Ecclesiastical scholastic dogmatic considers v. under the categories of (a) khandha; (b) dhātu; (c) paṭiccasamuppāda; (d) āhāra; (e) kāya.

  1. V. as fifth of the five khandhas (q.v.) is never properly described or defined. It is an ultimate. But as a factor of animate existence it is said to be the discriminating (vijānāti) of e.g. tastes or sapid things (SN.iii.87), or, again, of pleasant or painful feeling (MN.i.292). It is in no wise considered as a condition, or a climax of the other incorporeal khandhās. It is just one phase among others of mental life. In mediaeval dogmatic it appears rather as the bare phenomenon of aroused attention, the other khandhās having been reduced to adjuncts or concomitants brought to pass by the arousing of v. (Cpd. 13), and as such classed under cetasikā, the older sankhārakkhandha-
  2. as dhātu, v. occurs only in the category of the four elements with space as a sixth element, and also where dhātu is substituted for khandha (SN.iii.10)

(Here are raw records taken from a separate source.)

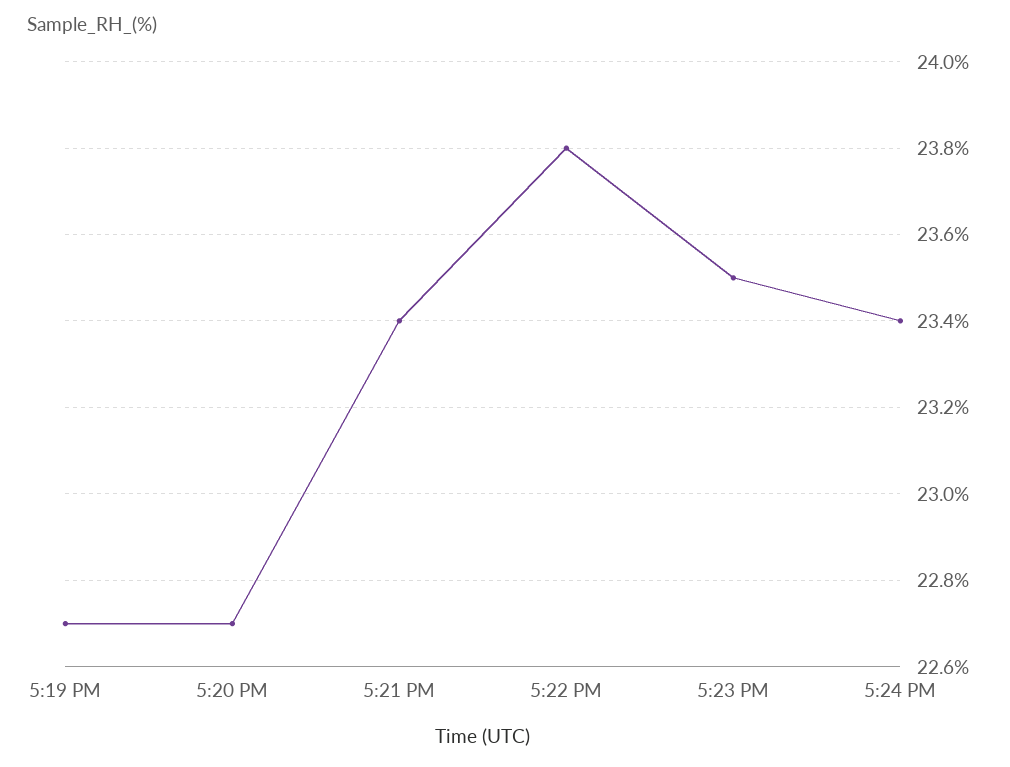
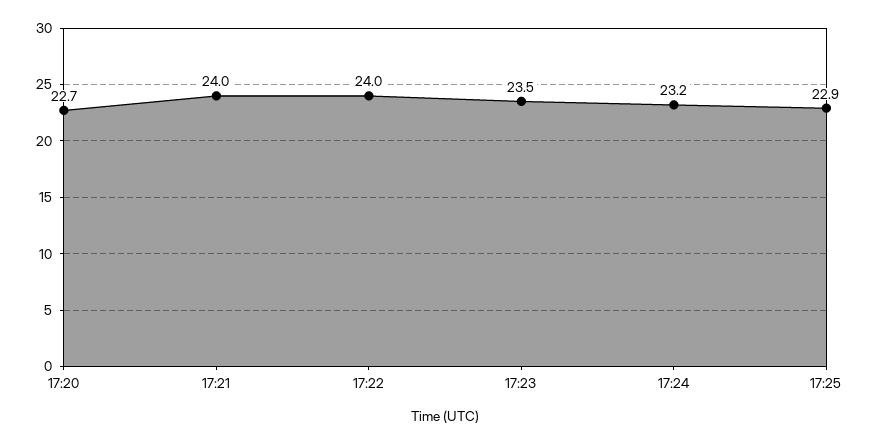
5:19 PM: 22.7 -> none
5:21 PM: 23.4 -> 24
5:22 PM: 23.8 -> 24
5:24 PM: 23.4 -> 23.2
17:25: none -> 22.9

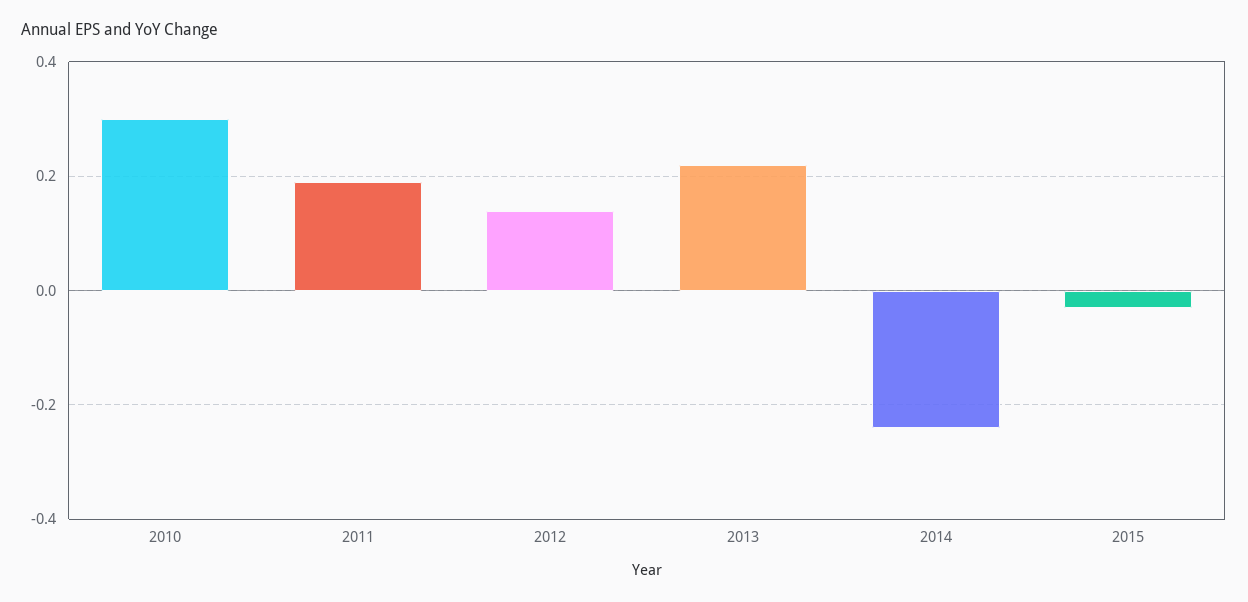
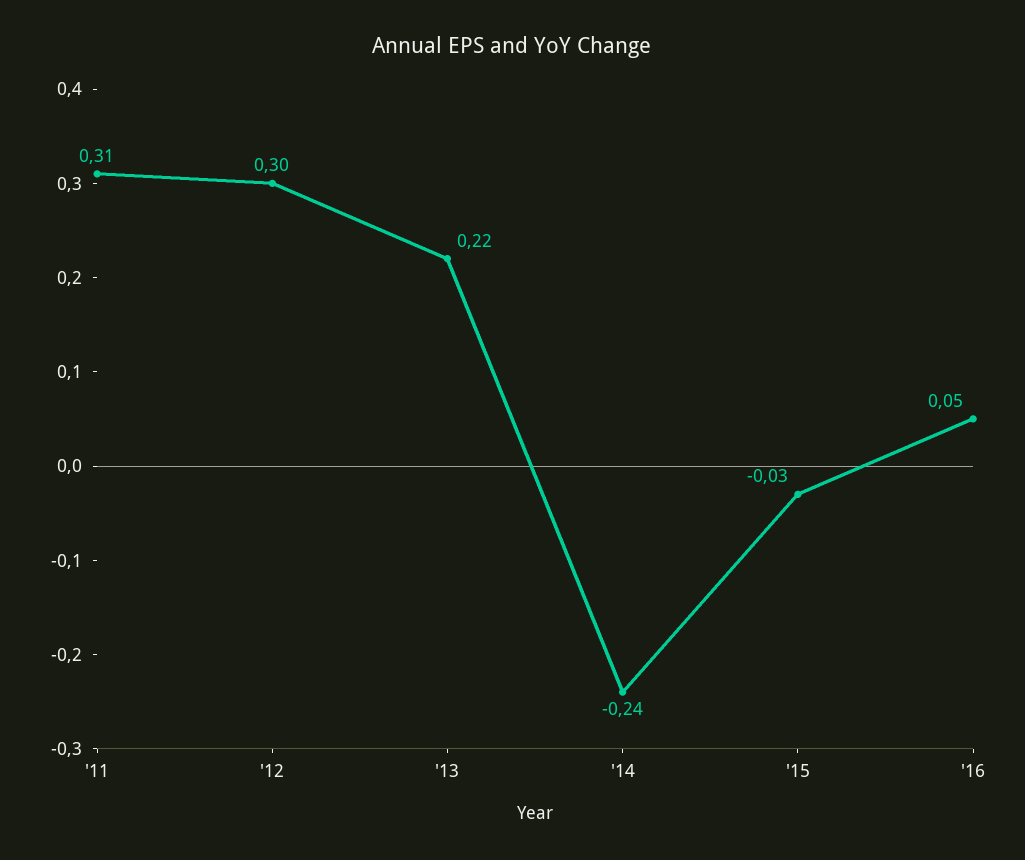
2010: 0.3 -> none
2011: 0.2 -> 0.31
2012: 0.15 -> 0.3
'16: none -> 0.05

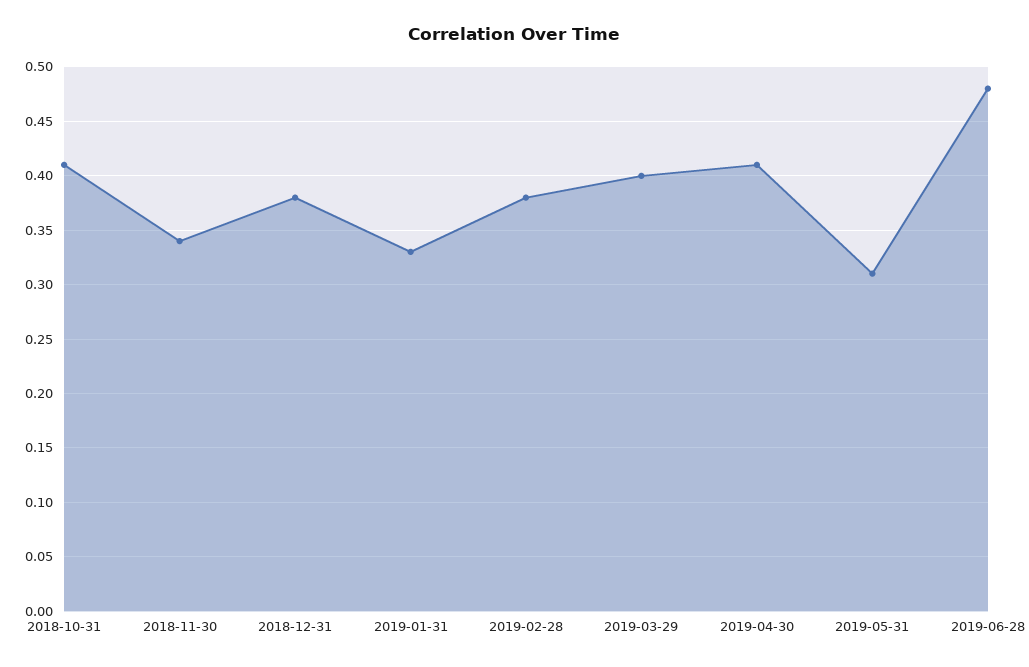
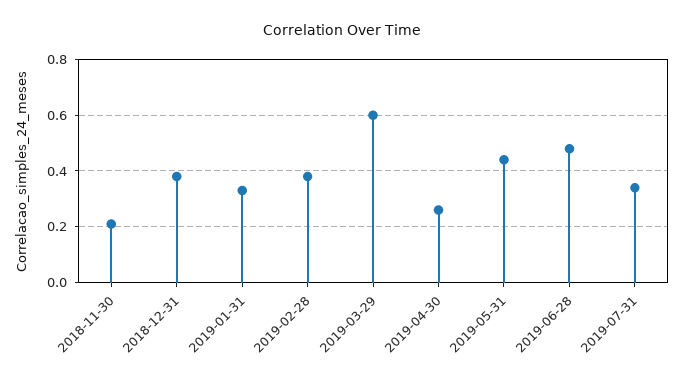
2018-10-31: 0.41 -> none
2018-11-30: 0.34 -> 0.2
2019-03-29: 0.4 -> 0.6
2019-04-30: 0.41 -> 0.25
2019-05-31: 0.31 -> 0.45
2019-07-31: none -> 0.35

  3. In the chain of causation (Paṭicca-samuppāda) v. is conditioned by the saṅkhāras and is itself a necessary condition of nāma-rūpa (individuality). See e.g. SN.ii.4, SN.ii.6, SN.ii.8, SN.ii.12 etc.; Vin.i.1; Vism.545 sq. = Vb-a.150 Vism.558 sq.; Vb-a.169 sq.; Vb-a.192
    ■ At SN.ii.4 = SN.iii.61 viññāṇa (in the Paṭicca-samuppāda) is defined in a similar way to the defn under v- ṭṭhiti (see c), viz. as a quality peculiar to (& underlying) each of the 6 senses: “katamaṃ viññāṇaṃ? cha-y-ime viññāṇa-kāyā (groups of v.), viz. cakkhu˚ sota˚ etc.,” which means that viññāṇa is the apperceptional or energizing principle so to speak the soul or life (substratum, animator, lifepotency) of the sensory side of individuality. It arises through the mutual relation of sense and sense-object (MN.iii.281, where also the 6 v- kāyā). As such it forms a factor of rebirth, as it is grouped under upadhi (q.v.) Translations of SN.ii.4: Mrs. Rh. D. (K.S. ii.4) “consciousness”; Geiger (in Z. f. B. iv.62) “Erkennen.”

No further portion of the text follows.